Among the new clarifications and requirements provided by the 408-page Final Rule and interpretive guidance are the following:

  • Confirmation that an employee or applicant filing a complaint under the PWFA will use the same administrative charge and investigation process that is used for other charges filed with the EEOC under Title VII or the ADA.
  • A requirement that an employer, at an employee’s or applicant’s request, considers eliminating one or more essential functions of a job for up to 40 weeks during an employee’s pregnancy and for an additional amount of time after pregnancy for accommodations needed due to childbirth or related medical conditions, unless doing so poses an undue hardship.
  • Clarification that an “undue hardship” for employers is defined as one causing “significant difficulty or expense” on the operation of the business.
  • Restrictions on when an employer can ask for supporting documentation for a pregnancy-related accommodation and what information can be requested.
  • Identification of the following four requests for accommodations that will virtually always be determined to be reasonable and will typically require “modest and minor” changes in the workplace on a temporary basis:
    1. Allowing an employee to carry or keep water near and drink, as needed;
    2. Allowing an employee to take additional restroom breaks, as needed;
    3. Allowing an employee whose work requires standing to sit and whose work requires sitting to stand, as needed; and
    4. Allowing an employee to take breaks to eat and drink, as needed.

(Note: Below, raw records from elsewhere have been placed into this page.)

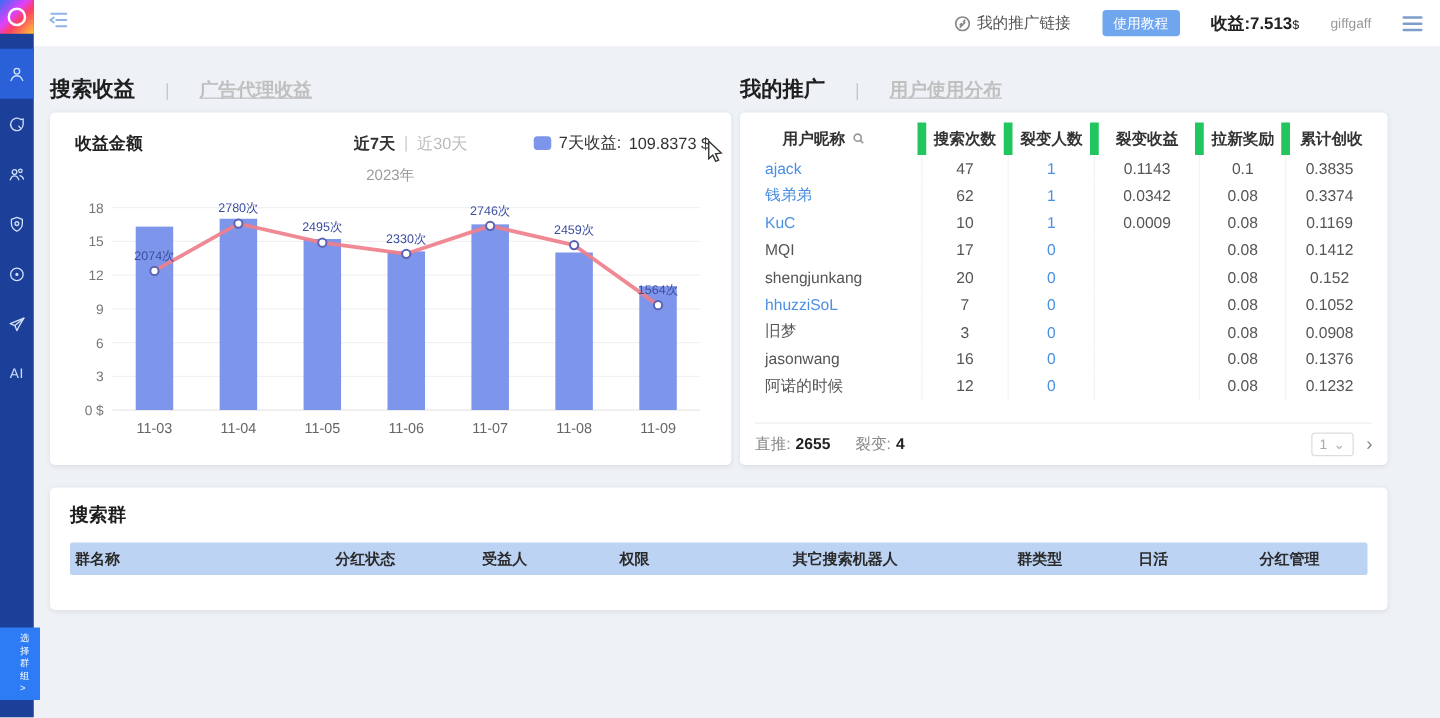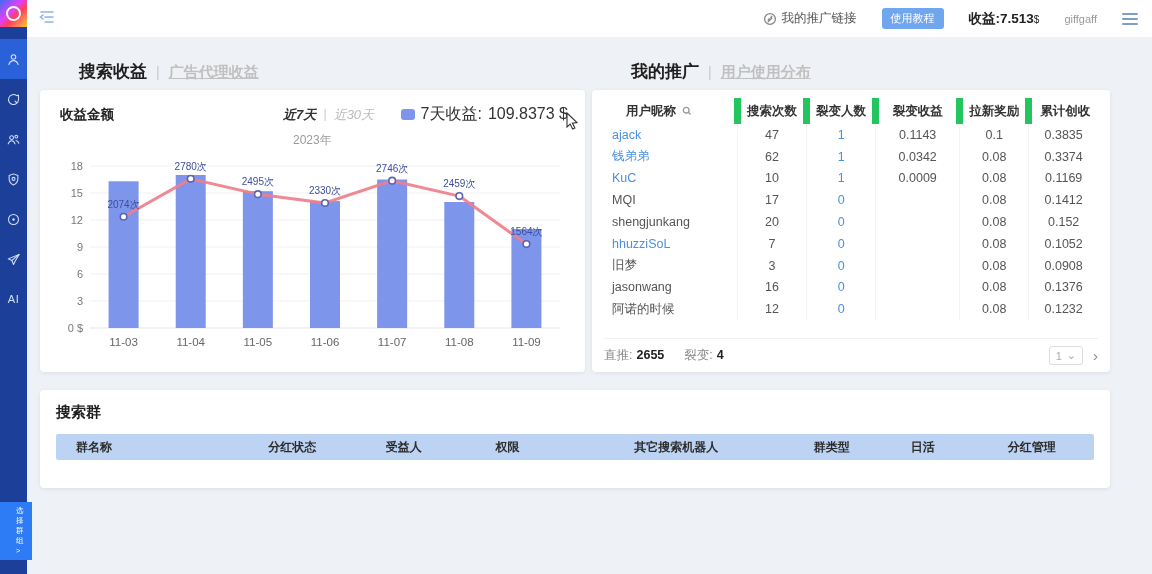"搜索收益" .section-title { gap: 9px -> 24px; margin-left: 39px -> none }
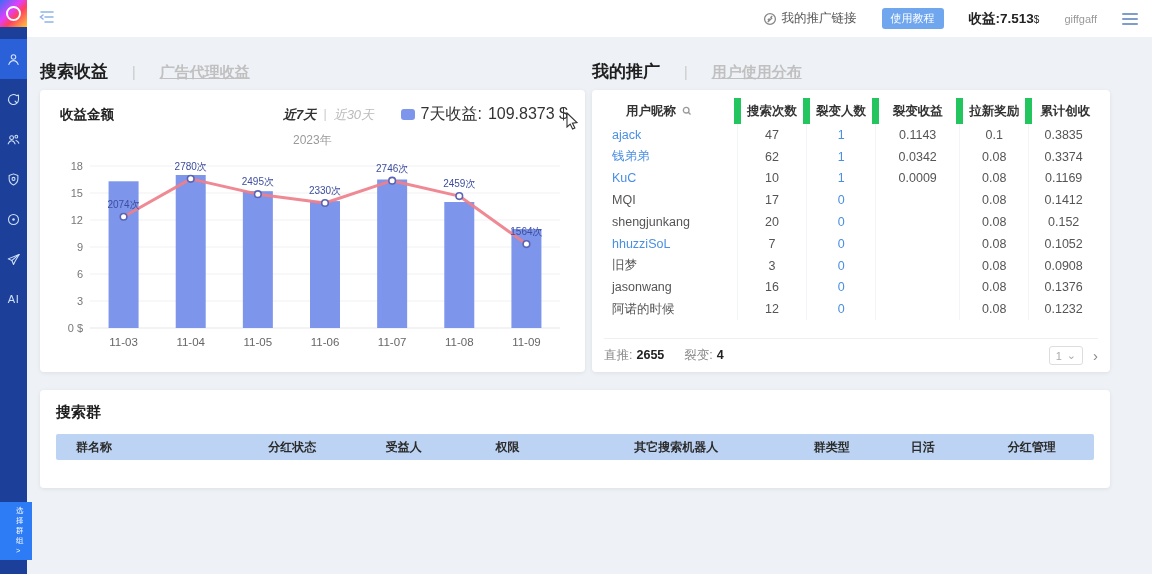"近7天" .range-tabs { font-style: italic -> none }
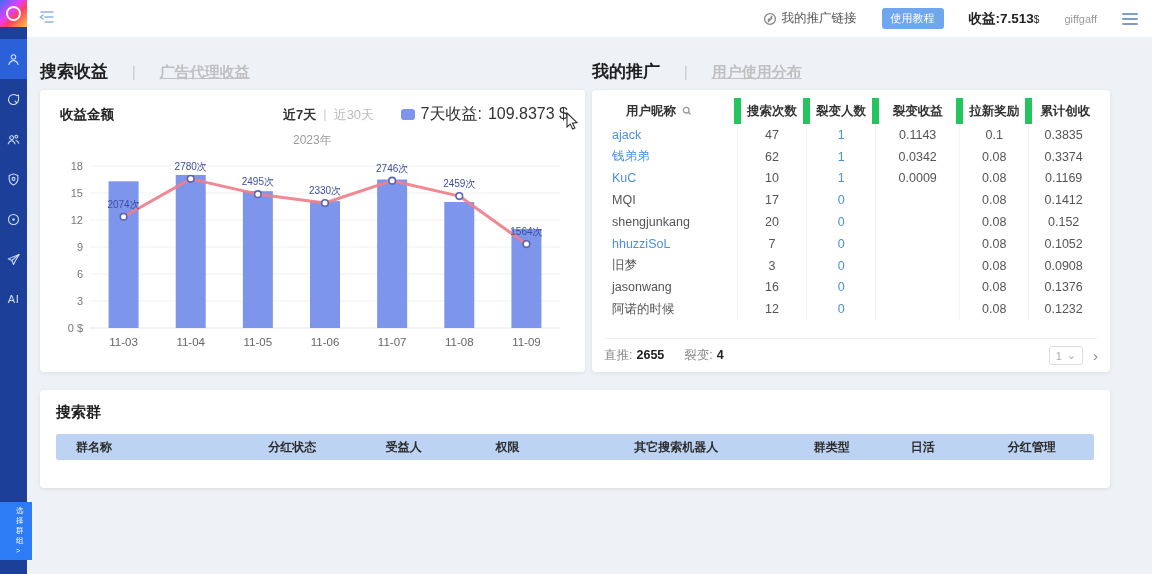"7天收益:" .legend { font-size: 16px -> 13px }
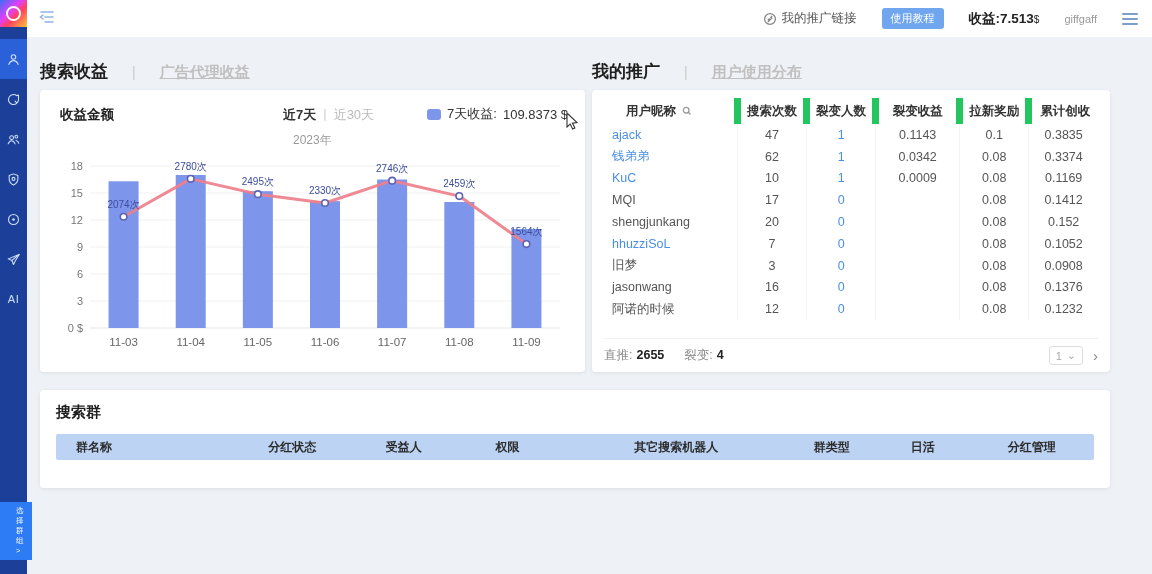"群名称" .groups-header .gh:first-child { padding-left: 20px -> 4px }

While the EEOC presumes the above changes will not impose an undue hardship in virtually all cases, an employer may, on an individual case-by-case basis, show that they do create an undue hardship.

The Final Rule has received criticism for its expansiveness. Notably, EEOC Commissioner Andrea Lucas, one of the five appointed members to the Commission, issued a press release following the Final Rule’s publication. Ms. Lucas stated, “I support elements of the final rule. However, I was unable to approve it because it purports to broaden the scope of the statute in ways that, in my view, cannot reasonably be reconciled with the text.… The Commission extends the new accommodation requirements to reach virtually every condition, circumstance, or procedure that relates to any aspect of the female reproductive system.”

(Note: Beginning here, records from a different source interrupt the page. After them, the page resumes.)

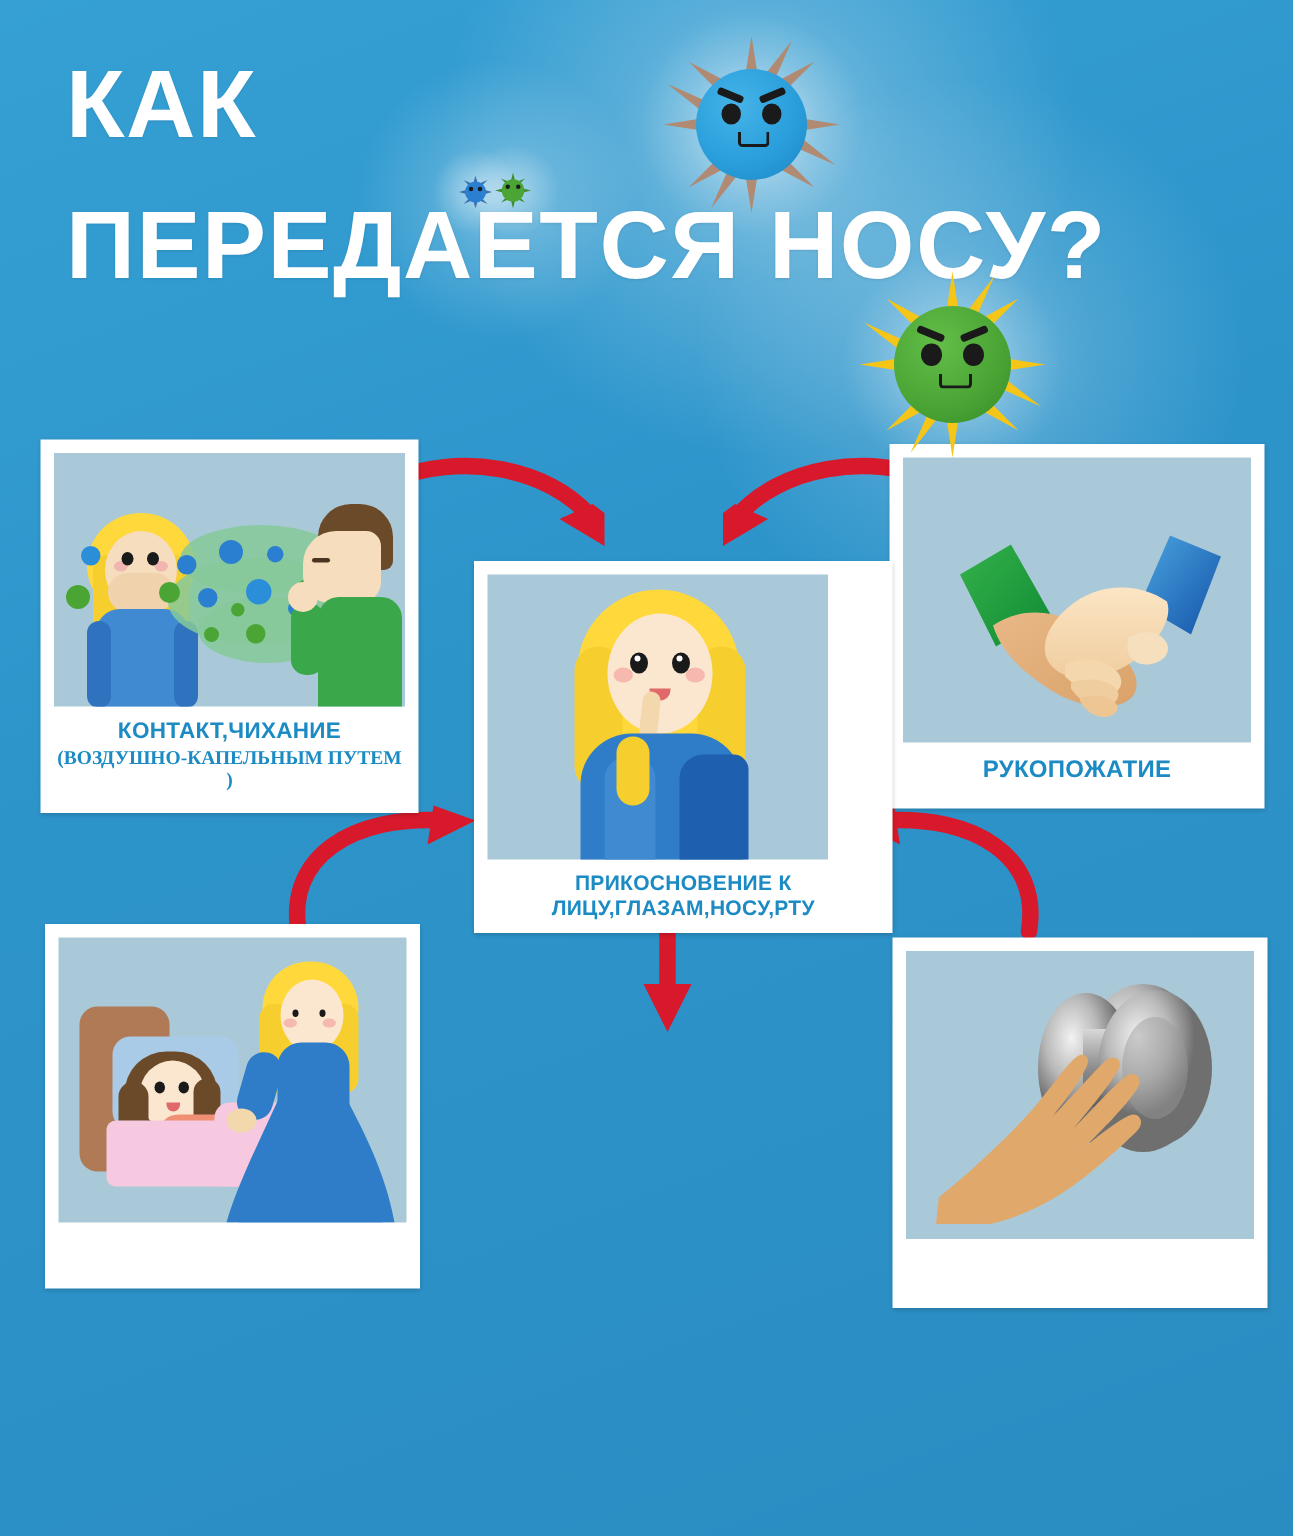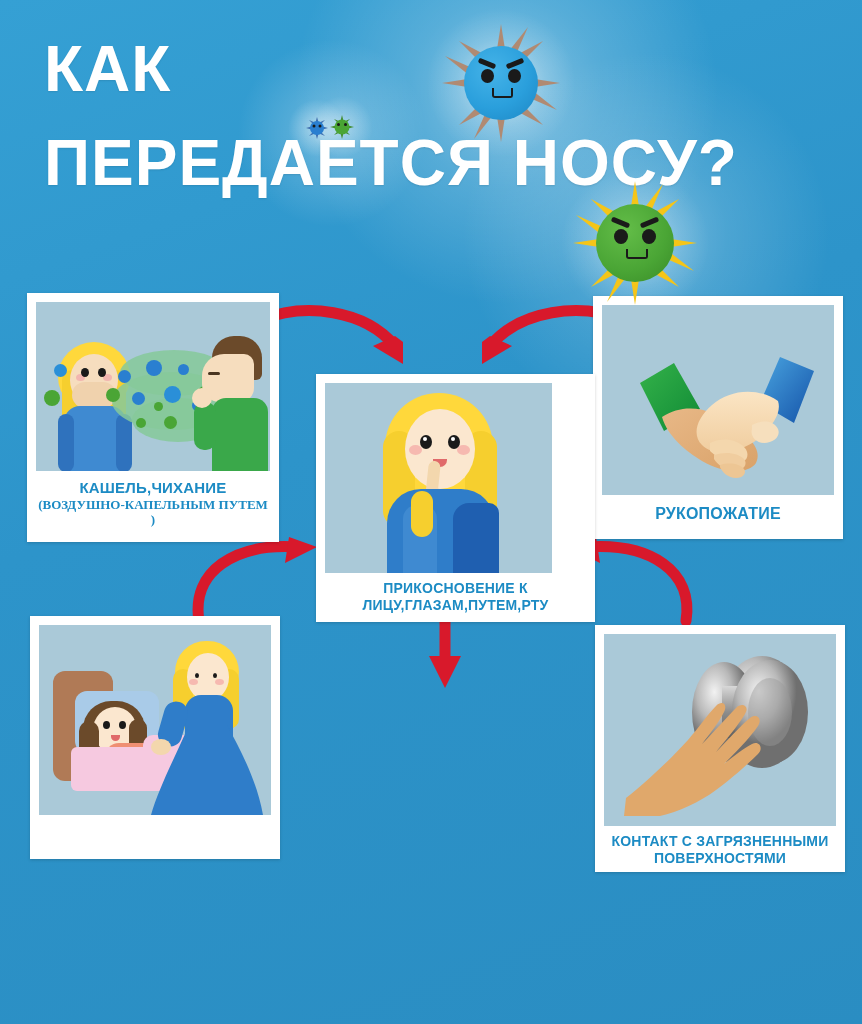"КАШЕЛЬ,ЧИХАНИЕ" span { text: КАШЕЛЬ,ЧИХАНИЕ -> КОНТАКТ,ЧИХАНИЕ }
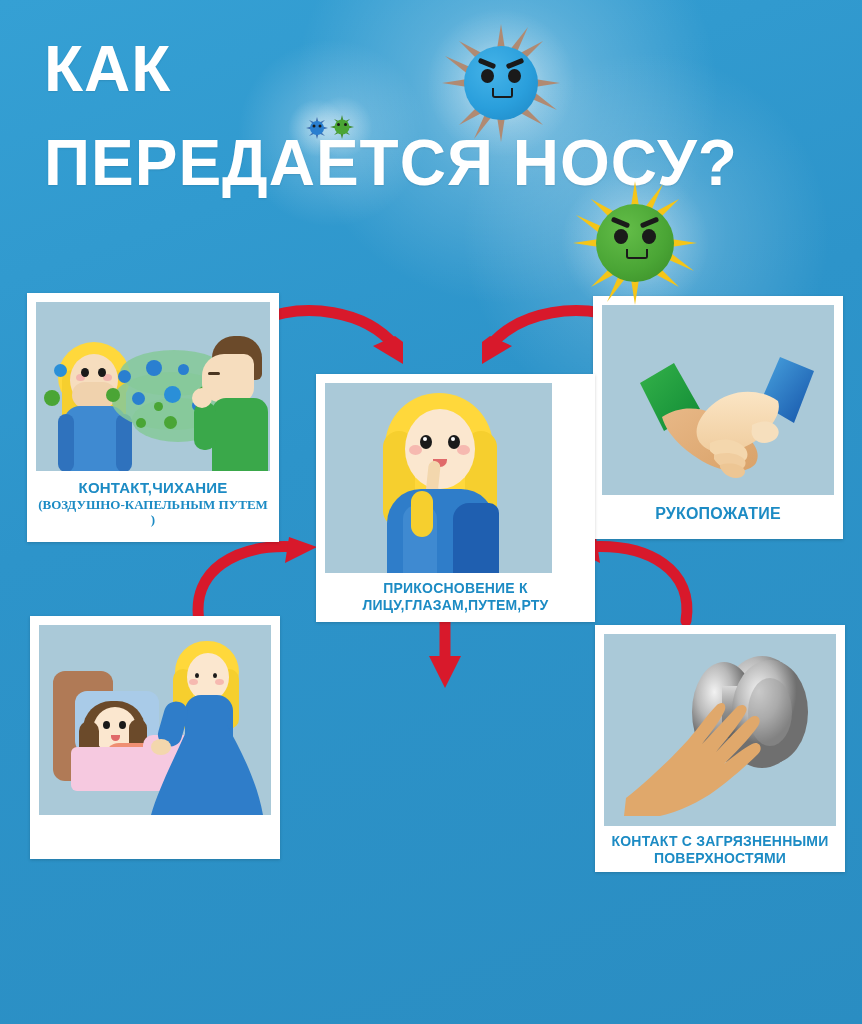"ЛИЦУ,ГЛАЗАМ,ПУТЕМ,РТУ" span { text: ЛИЦУ,ГЛАЗАМ,ПУТЕМ,РТУ -> ЛИЦУ,ГЛАЗАМ,НОСУ,РТУ }
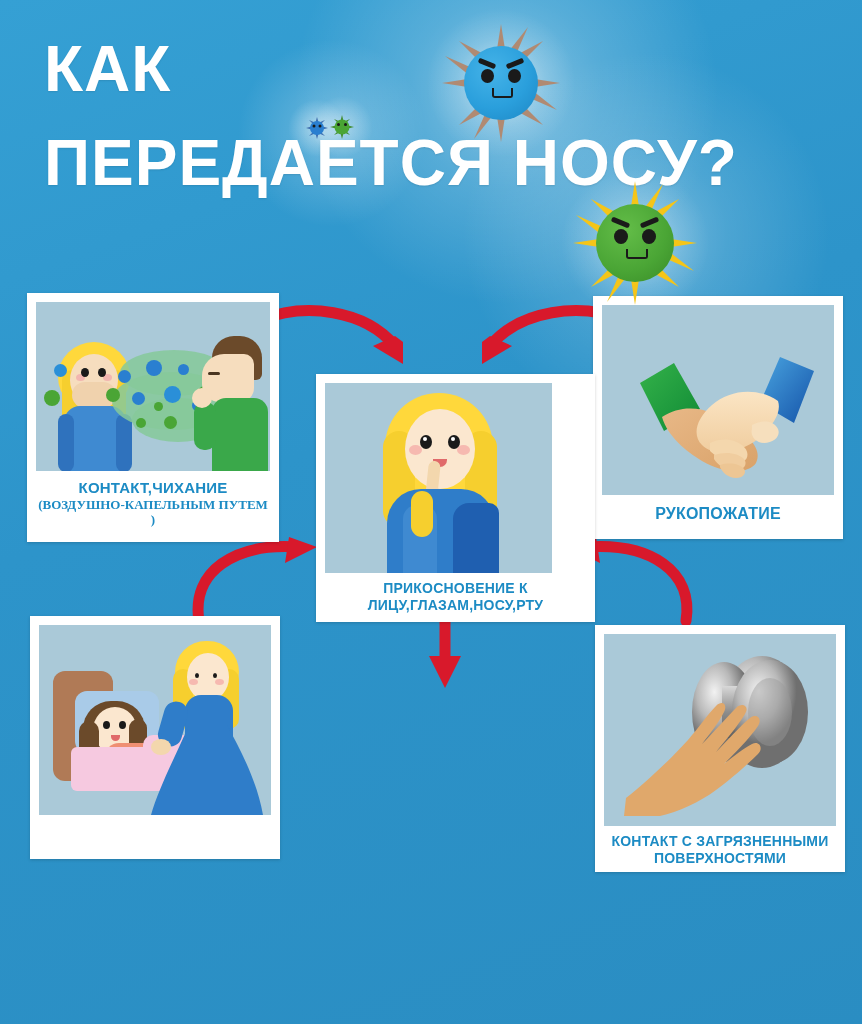"КОНТАКТ С ЗАГРЯЗНЕННЫМИ" div.cap { html: <div> <span>КОНТАКТ С ЗАГРЯЗНЕННЫМИ</span><br> <span>ПОВЕРХНОСТЯМИ</span> </div> -> none }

Although the EEOC’s new Final Rule is expansive and confirms that the PWFA provides certain protections for employees and applicants who choose to have an abortion, it also clarifies that the PWFA does not require employers or employer-sponsored health plans to cover any specific items, procedures, or treatments, including abortion. Also, as with the ADA, any leave of absence an employee requests under the PWFA as a form of accommodation does not have to be paid.

Next Steps for Employers

Employers should confirm they are in compliance with the PWFA. Human Resources Departments should familiarize themselves with the Final Rule and train supervisors on pregnancy and childbirth-related accommodation requests. Given the expansive protections afforded to workers in the Final Rule, supervisors should be informed of the different types of conditions that can be related to pregnancy and childbirth and not deny accommodation requests without consulting Human Resources. Before an employer denies an accommodation request, including taking the position that an accommodation causes an undue burden, employers should consult legal counsel.